The demonstrations of March 31 in 22 cities of Brazil were the biggest that have occurred to date in defence of democracy and in support of President Dilma Rousseff, and provided a wider representation for the political front against impeachment, beyond the PT [governing Worker’s Party] and the labour unions. The presence and the speech of Chico Buarque in the concentration in Rio presented the greatest symbolism of this character.


If the popular clamor for impeachment set off the impeachment process in the Chamber of Deputies, the demonstrations of March 31 against the destitution of the President will also be heard by the parties, in the crucial week in which Dilma and ex President Lula da Silva seek to advance in the alliances to rebuild the governmental coalition to block the process in the plenary of the Chamber. The fact that there are masses protesting against impeachment makes it easier to take a stand, for those Deputies who alleged that it would be impossible to support a government "with the people against it".


It is clear that not all of the people are in the streets defending Dilma. At this time, Lula and other PT promoters are talking with the PP, PSD, PR and minor parties, a nucleus with parliamentary presence where they might find the 100 votes essential to win the match with a minimum of security. If the opposition needs to gain 342 votes in the plenary, the government can establish its dyke with contrary votes, abstentions and absences. Lula is talking even with members of the PSB, an old ally that moved to the opposition.


The week also ended with another victory for Lula: the decision of the Supreme Federal Tribunal to maintain within the competency of the supreme court the investigations against him launched by judge Sergio Moro, in the first instance. The injunction that still weighs against his possession as a minister has not yet been examined, but now the ex president will not be hindered by an order of preventative detention from Moro, while he promotes the salvation of the government.
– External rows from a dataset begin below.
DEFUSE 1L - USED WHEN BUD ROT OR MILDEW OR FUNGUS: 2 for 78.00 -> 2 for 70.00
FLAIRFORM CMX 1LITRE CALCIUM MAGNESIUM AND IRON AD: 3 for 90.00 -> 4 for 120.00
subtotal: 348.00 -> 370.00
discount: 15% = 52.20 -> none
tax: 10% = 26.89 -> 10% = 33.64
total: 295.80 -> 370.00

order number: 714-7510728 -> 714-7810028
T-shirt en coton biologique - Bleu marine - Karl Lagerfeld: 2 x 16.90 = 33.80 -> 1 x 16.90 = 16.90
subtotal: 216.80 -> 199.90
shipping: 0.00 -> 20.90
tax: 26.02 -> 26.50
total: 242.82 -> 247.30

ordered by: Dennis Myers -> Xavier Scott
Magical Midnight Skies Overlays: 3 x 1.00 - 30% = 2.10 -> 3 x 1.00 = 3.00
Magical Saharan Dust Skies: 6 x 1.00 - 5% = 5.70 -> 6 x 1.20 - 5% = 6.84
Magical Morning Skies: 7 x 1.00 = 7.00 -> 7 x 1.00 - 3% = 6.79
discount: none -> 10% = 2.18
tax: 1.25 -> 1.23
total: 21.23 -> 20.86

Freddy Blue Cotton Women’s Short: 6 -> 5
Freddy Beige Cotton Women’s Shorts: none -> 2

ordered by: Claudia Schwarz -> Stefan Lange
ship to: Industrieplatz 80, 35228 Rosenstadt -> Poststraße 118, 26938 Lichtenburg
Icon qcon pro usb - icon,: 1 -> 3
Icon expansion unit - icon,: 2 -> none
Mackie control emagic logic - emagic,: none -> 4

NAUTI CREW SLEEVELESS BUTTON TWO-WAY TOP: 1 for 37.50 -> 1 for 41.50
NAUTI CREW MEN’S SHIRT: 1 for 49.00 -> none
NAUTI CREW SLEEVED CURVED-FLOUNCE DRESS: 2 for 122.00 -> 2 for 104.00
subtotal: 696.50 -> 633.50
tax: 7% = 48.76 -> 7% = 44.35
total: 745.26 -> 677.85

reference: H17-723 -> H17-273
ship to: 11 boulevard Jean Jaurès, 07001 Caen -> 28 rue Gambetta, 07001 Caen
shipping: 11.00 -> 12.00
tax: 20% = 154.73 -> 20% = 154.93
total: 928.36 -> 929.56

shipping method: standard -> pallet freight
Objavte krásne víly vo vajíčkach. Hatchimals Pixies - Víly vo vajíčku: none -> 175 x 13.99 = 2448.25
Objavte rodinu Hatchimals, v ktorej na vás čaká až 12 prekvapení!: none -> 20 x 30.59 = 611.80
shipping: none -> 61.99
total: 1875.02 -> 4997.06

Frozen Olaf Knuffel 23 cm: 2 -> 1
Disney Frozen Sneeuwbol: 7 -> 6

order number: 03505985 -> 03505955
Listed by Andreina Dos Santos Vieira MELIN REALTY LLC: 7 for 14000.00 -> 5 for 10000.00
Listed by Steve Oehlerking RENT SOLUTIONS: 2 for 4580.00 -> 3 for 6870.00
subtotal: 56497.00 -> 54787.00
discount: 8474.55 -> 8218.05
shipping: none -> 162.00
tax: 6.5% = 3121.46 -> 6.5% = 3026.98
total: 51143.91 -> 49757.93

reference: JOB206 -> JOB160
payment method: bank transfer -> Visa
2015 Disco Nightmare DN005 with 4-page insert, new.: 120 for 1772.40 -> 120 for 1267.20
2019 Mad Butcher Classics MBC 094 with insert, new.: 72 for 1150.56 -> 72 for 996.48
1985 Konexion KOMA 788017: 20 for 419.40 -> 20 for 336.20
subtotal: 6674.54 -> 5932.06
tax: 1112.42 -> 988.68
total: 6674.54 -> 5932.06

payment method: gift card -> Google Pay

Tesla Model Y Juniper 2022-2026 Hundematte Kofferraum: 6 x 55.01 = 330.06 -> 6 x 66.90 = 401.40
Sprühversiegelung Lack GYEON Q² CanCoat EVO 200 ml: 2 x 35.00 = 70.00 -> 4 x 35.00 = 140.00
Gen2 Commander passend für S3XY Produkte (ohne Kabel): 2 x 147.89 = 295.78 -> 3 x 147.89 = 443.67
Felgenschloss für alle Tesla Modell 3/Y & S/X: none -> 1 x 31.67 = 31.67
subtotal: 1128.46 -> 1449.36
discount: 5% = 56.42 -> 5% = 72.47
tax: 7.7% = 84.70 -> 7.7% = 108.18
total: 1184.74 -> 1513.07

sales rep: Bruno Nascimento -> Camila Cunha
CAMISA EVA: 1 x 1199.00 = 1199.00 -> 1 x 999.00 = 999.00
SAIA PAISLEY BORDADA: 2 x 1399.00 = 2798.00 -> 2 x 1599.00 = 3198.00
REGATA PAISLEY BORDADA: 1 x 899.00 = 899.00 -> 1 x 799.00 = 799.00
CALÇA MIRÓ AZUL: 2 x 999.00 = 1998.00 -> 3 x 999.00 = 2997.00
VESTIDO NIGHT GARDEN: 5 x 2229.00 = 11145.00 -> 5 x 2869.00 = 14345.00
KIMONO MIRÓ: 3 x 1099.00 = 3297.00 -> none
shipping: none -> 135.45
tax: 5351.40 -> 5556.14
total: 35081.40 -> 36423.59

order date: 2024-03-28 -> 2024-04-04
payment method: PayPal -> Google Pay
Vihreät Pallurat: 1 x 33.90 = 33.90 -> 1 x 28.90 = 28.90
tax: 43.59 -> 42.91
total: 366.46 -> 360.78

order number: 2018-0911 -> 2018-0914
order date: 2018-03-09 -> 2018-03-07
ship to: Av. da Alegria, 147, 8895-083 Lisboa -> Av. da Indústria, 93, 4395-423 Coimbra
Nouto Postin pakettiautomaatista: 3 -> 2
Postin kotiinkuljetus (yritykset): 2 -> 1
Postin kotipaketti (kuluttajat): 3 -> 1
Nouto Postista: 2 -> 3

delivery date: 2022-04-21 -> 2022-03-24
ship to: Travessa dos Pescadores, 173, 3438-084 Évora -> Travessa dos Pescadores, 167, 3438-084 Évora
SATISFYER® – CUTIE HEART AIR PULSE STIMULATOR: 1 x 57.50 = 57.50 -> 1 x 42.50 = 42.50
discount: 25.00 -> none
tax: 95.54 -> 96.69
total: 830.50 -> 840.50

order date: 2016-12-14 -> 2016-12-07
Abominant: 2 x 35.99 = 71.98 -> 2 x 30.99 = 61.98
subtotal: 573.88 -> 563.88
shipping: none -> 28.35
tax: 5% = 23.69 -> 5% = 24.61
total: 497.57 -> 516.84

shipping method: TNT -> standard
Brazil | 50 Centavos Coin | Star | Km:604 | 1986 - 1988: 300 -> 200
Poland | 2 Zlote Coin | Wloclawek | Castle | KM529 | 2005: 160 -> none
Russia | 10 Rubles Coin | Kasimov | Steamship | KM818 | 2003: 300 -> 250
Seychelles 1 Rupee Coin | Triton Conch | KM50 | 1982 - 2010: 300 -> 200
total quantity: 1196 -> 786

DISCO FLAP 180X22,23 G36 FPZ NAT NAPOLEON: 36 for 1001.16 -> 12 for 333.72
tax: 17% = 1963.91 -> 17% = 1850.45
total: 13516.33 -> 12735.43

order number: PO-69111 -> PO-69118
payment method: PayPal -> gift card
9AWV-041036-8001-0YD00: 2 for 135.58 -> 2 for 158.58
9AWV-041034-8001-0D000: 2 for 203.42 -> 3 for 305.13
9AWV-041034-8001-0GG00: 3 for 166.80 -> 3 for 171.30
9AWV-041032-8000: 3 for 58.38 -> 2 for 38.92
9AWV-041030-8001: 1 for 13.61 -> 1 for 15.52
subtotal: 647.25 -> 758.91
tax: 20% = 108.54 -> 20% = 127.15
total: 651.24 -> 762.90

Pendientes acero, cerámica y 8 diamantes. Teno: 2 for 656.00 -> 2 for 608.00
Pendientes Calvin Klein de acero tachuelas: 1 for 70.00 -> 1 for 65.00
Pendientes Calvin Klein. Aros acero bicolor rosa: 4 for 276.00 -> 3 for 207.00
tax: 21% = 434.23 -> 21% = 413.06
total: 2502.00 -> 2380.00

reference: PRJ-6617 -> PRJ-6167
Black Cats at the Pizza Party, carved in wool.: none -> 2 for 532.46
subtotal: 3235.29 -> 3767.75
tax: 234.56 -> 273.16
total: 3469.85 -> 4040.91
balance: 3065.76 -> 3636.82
The judge, in addition, was questioned by the magistrates for the illegal divulgation of audios of conversations between Lula and the President.


Lula was to take part in the rally in Brazilia, but he wisely stayed away so that it would not appear as a provocation of the STF, that was to decide on the question of his immunity that afternoon. He therefore recorded a video in which he limited himself to requesting unity in defence of democracy and legality.


In previous days, Dilma scored in her favour significant expressions against impeachment, from both the top and the bottom of the pyramid of Brazilian society. A Magistrate of the Supreme Federal Tribunal, Marco Aurelio Mello, supported her position that "without a crime of responsibility, (the impeachment) is a coup". Wednesday, during the launch of the third phase of the programme "Mi casa, mi vida" [my house, my life], ordinary people from the countryside and the city, from the movement for housing, together with Guilherme Boulos of the Movement of Homeless Workers (MTST), shouted "there will be no coup" in the Planalto [presidential] Palace. And on Thursday (31) intellectuals and artists released manifestos against impeachment, including Beth Carvalho, Leticia Sabatella, Aderbal Freire-Filho, Ana Muylaert, Sergio Mamberti, Ana Maria Magalhães and many others. Wagner Moura (protagonist of the Tropa de Elite and Narcos) published a strong statement against impeachment.  Professors and students protested in the main universities of Río de Janeiro and São Paulo (USP, UFRJ and others). Lawyers questioned that the Order of Lawyers of Brazil was to introduce a new petition of impeachment.  Jurists continued to affirm that Dilma has incurred in no crime of responsibility.  In Lisbon, the seminary promoted by Gilmar Mendes and leaders of the opposition was the object of protests by Brazilians. In the adversary field, there was no report of important demonstrations.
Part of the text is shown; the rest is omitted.